_Task objective_: What you output must be the exact lines from the first line of the data through the one holding "quote number: Q-14030 -> Q-10210", with no pictures.

_Supplied data_:
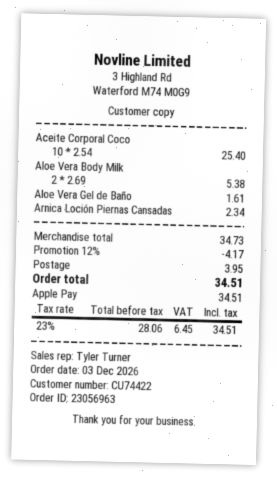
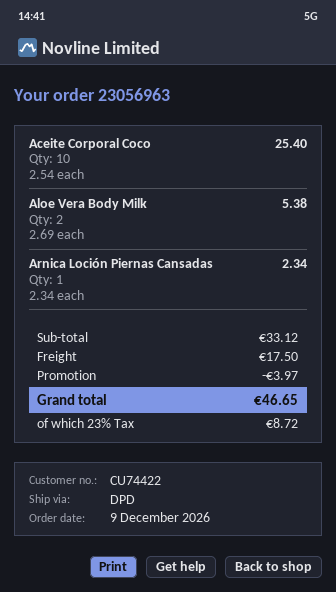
order date: 2026-12-03 -> 2026-12-09
Aloe Vera Gel de Baño: 1 x 1.61 = 1.61 -> none
subtotal: 34.73 -> 33.12
discount: 4.17 -> 3.97
shipping: 3.95 -> 17.50
tax: 23% = 6.45 -> 23% = 8.72
total: 34.51 -> 46.65

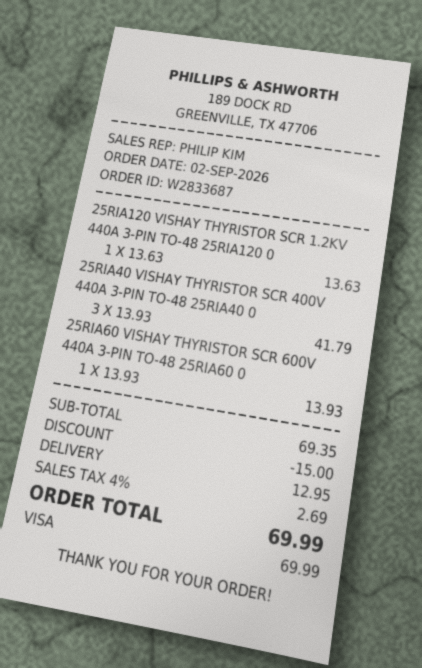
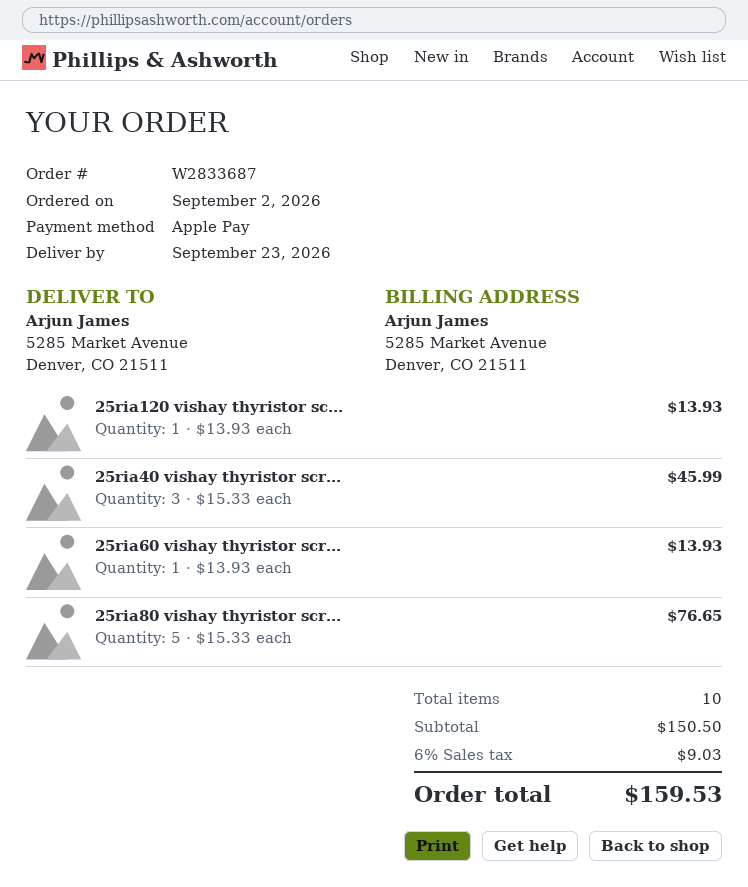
payment method: Visa -> Apple Pay
25RIA120 VISHAY THYRISTOR SCR 1.2KV 440A 3-PIN TO-48 25RIA120 0: 1 x 13.63 = 13.63 -> 1 x 13.93 = 13.93
25RIA40 VISHAY THYRISTOR SCR 400V 440A 3-PIN TO-48 25RIA40 0: 3 x 13.93 = 41.79 -> 3 x 15.33 = 45.99
25ria80 vishay thyristor scr...: none -> 5 x 15.33 = 76.65
subtotal: 69.35 -> 150.50
discount: 15.00 -> none
shipping: 12.95 -> none
tax: 4% = 2.69 -> 6% = 9.03
total: 69.99 -> 159.53

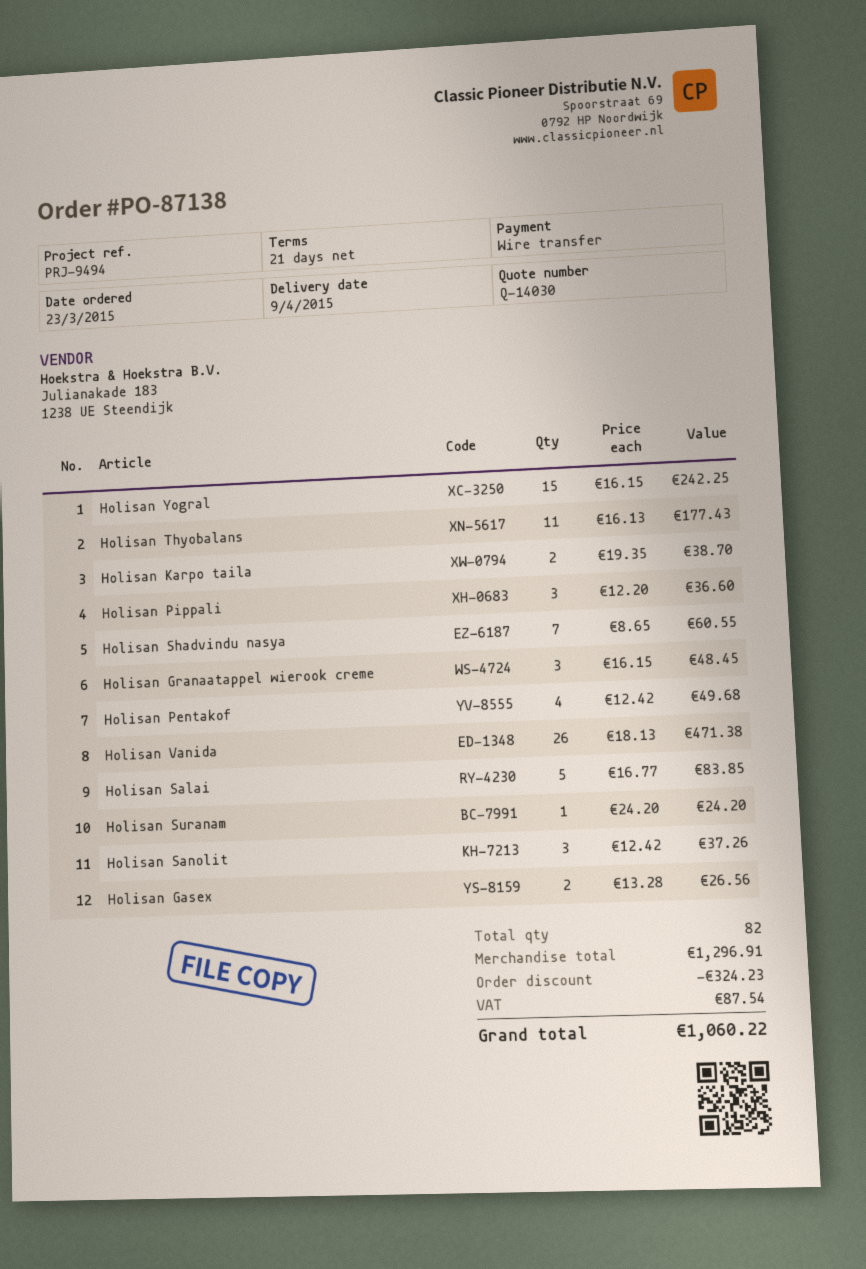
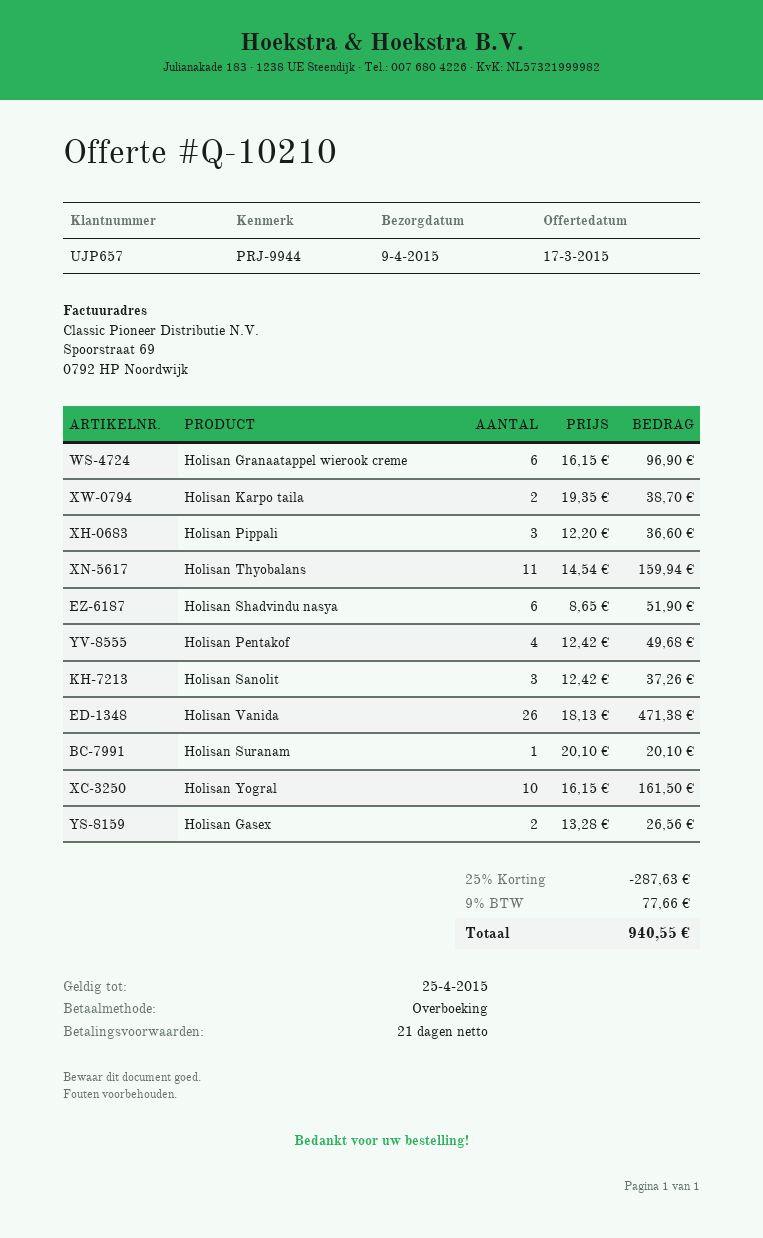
quote number: Q-14030 -> Q-10210
reference: PRJ-9494 -> PRJ-9944
Holisan Yogral: 15 x 16.15 = 242.25 -> 10 x 16.15 = 161.50
Holisan Thyobalans: 11 x 16.13 = 177.43 -> 11 x 14.54 = 159.94
Holisan Shadvindu nasya: 7 x 8.65 = 60.55 -> 6 x 8.65 = 51.90
Holisan Granaatappel wierook creme: 3 x 16.15 = 48.45 -> 6 x 16.15 = 96.90
Holisan Salai: 5 x 16.77 = 83.85 -> none
Holisan Suranam: 1 x 24.20 = 24.20 -> 1 x 20.10 = 20.10
discount: 324.23 -> 287.63
tax: 87.54 -> 77.66
total: 1060.22 -> 940.55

_Solution to this exercise_:
order date: 2026-12-03 -> 2026-12-09
Aloe Vera Gel de Baño: 1 x 1.61 = 1.61 -> none
subtotal: 34.73 -> 33.12
discount: 4.17 -> 3.97
shipping: 3.95 -> 17.50
tax: 23% = 6.45 -> 23% = 8.72
total: 34.51 -> 46.65

payment method: Visa -> Apple Pay
25RIA120 VISHAY THYRISTOR SCR 1.2KV 440A 3-PIN TO-48 25RIA120 0: 1 x 13.63 = 13.63 -> 1 x 13.93 = 13.93
25RIA40 VISHAY THYRISTOR SCR 400V 440A 3-PIN TO-48 25RIA40 0: 3 x 13.93 = 41.79 -> 3 x 15.33 = 45.99
25ria80 vishay thyristor scr...: none -> 5 x 15.33 = 76.65
subtotal: 69.35 -> 150.50
discount: 15.00 -> none
shipping: 12.95 -> none
tax: 4% = 2.69 -> 6% = 9.03
total: 69.99 -> 159.53

quote number: Q-14030 -> Q-10210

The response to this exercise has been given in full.